The Feminist Financier
The Feminist Financier10
April 30, 2024 at 1:11PM UTC
In the workforce, doing great work isn’t enough to accelerate your career. Mentors and sponsors ensure your great work is appreciated. My mentor has been a tremendously valuable source of guidance throughout my career, and our partnership helped me earn my most recent (and significant) promotion.
You may be asking what the difference is between "mentors" and sponsors." Let’s take a moment to define terms:
  • Mentors provide guidance, coaching, and perspective on your career and professional ambitions. The best of my mentors have spent their time as a second set of eyes on my life decisions, and love this article on the four things the best mentors do. Mentors may be within or outside of your organization.
  • Sponsors may do some of the things mentors do, but they exert effort on your behalf. They actively seek, develop and create professional opportunities for you. I believe you must have at least one sponsor within your own organization, whether or not it's in an official corporate program.
An ideal mentor may have some qualities of a sponsor, and vice versa. There's no set metric for success within a mentor and mentee relationship, but that shouldn't stop you from pursuing one at work. When it comes to finding, establishing and fostering mentorships in the workplace, women unsurprisingly lag behind men.
A report by executive search firm Egon Zehnder indicated that only 54 percent of women have sponsors or mentors supporting their career. Frustratingly, women have fewer sponsors than men. In my experience, I find we are less assertive about developing a senior mentorship because we often feel uncomfortable asking people for help.

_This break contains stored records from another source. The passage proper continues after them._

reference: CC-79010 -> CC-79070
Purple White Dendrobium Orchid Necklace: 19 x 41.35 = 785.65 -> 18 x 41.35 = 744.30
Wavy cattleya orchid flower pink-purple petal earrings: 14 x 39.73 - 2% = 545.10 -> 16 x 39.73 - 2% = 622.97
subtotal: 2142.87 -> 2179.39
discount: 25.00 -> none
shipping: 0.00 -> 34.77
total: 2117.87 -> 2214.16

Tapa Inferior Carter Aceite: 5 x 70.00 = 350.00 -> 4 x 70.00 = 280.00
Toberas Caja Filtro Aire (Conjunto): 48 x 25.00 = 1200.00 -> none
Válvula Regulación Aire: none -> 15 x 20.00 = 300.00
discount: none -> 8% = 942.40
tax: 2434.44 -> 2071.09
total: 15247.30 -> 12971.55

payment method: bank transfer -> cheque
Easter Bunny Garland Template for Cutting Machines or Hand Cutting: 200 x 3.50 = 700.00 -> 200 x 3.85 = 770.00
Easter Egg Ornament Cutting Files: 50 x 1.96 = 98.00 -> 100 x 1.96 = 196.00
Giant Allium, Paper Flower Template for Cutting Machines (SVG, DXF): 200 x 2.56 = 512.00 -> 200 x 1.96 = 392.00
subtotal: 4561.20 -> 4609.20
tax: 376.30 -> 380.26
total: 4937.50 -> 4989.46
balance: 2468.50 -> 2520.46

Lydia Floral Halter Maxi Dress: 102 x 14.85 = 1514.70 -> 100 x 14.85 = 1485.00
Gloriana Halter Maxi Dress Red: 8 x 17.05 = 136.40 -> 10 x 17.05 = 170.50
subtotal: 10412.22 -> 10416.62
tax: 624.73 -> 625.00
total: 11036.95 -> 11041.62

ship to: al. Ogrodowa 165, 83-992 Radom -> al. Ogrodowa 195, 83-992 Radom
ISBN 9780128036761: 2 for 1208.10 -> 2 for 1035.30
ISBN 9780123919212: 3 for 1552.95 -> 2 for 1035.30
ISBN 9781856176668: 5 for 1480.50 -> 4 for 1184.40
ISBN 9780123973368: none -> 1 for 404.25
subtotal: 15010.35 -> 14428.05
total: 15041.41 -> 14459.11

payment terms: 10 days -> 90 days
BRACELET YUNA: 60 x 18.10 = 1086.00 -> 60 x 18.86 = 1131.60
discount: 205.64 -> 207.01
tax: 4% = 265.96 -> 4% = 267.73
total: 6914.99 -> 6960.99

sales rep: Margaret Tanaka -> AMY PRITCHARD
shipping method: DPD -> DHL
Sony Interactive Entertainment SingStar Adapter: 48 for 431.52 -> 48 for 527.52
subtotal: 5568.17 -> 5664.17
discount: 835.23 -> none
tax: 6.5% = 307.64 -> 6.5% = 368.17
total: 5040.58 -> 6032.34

If you don’t yet have a mentor and are looking to become a mentee, you can find six tips on how to get one in this article.
A strong mentor-mentee relationship can change your career for the better. Though I have a few incredible women I rely on for advice, my primary mentor is an amazing, inspiring businesswoman with over a decade of additional professional experience. Let’s call her Amani. Her guidance has been valuable throughout my career and she played a massive role in helping me secure a big promotion.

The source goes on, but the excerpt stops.